# Wyoming Homestead on 2.5 Acres



## J10Kev (Sep 3, 2002)

Charming country homestead with greenhouse, raised beds, fruit trees, asparagus, windbreaks, perennial beds, drip irrigation, excellent well, chicken coop, livestock shelter. House has 2 bedrooms/1 bath with new french door with opening sidelights on south side. Freshly painted and comes with newer large refrigerator, antique stove in excellent condition and washer. Covered porch with adjacent hot tub. 2 car insulated and heated garage with 220v. Additional shop. 4 grain bins for storage. Large parking area.
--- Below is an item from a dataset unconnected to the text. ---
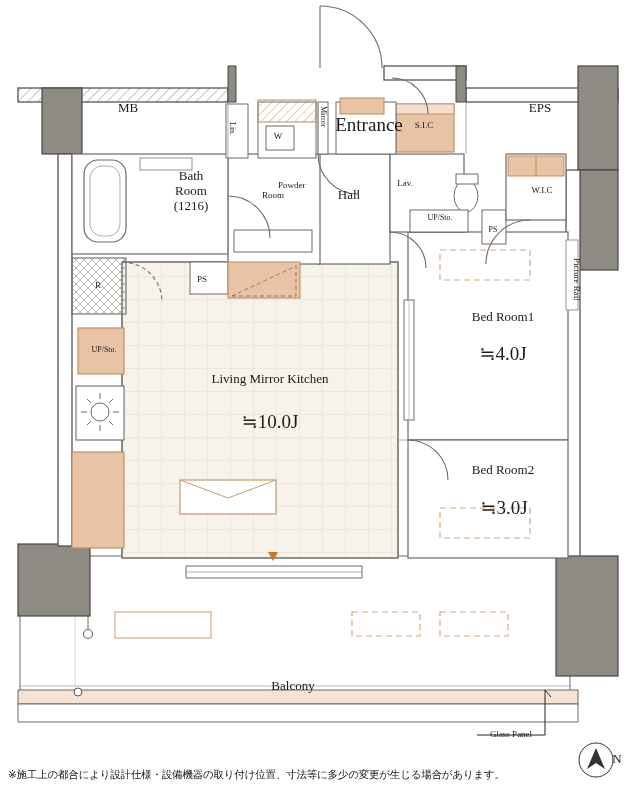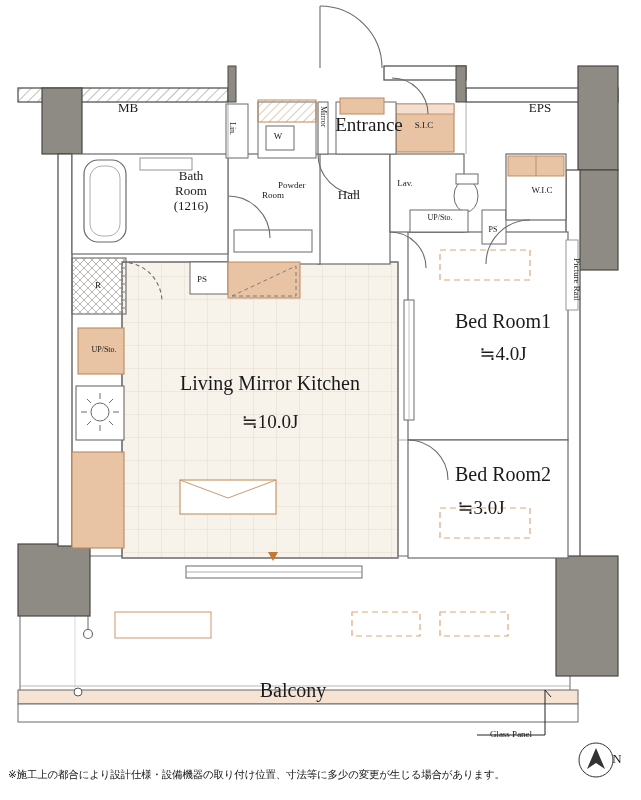"Bed Room1" .lbl.xbig { font-size: 20px -> 13px }
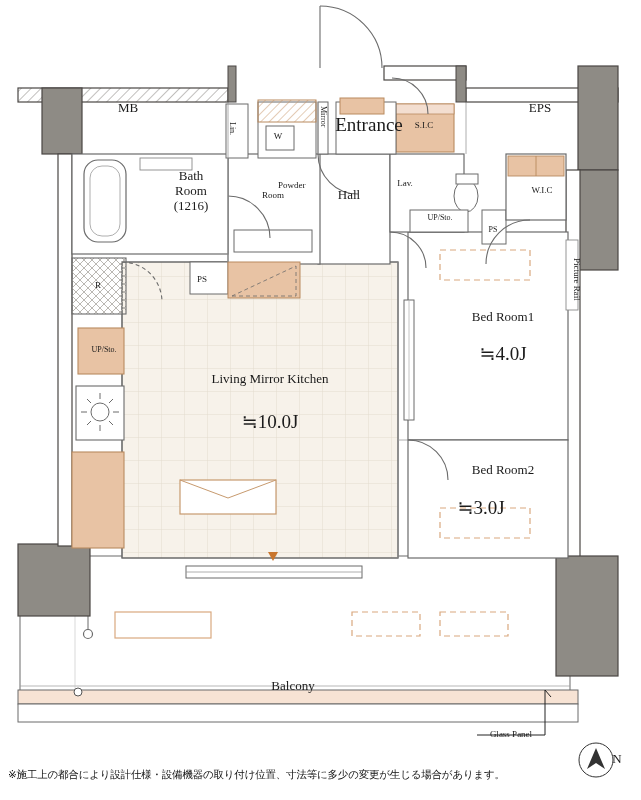"≒3.0J" div.lbl { left: 421px -> 444px }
Shooting range. Surrounded by over 1500 acres of open hunting land. Very quiet and private. Views. 25 minutes to Torrington, WY and 30 minutes to Scottsbluff, NE. $139,900. Email [email protected] for pictures or more details. Thanks!


----------



## J10Kev (Sep 3, 2002)

Wow, I knew it would not be an easy sell, but No One is interested in my house?? I think I'm hurt. LOL It is the most peaceful place I have ever lived, but life is moving us other places. 

Bump


----------



## prairiedog (Jan 18, 2007)

would love it but alas above my price range


----------



## buffalocreek (Oct 19, 2007)

You'd attract a lot more interest if you post pictures of your place here. It's not really that hard to do.


----------



## freedom-rider (Jul 5, 2009)

Sounds AWESOME but have a large family and would need a much larger place. I agree about the pics.


----------



## sanjoman (Nov 12, 2009)

Man I wish I could jump on that...my 2 bdrm 1 and a half bath condo with an attatched garage and small back yard 1200 sq ft might sell for 125,000 good luck


----------



## sunny225 (Dec 4, 2009)

Is this still up for sale? Any more info on it?


----------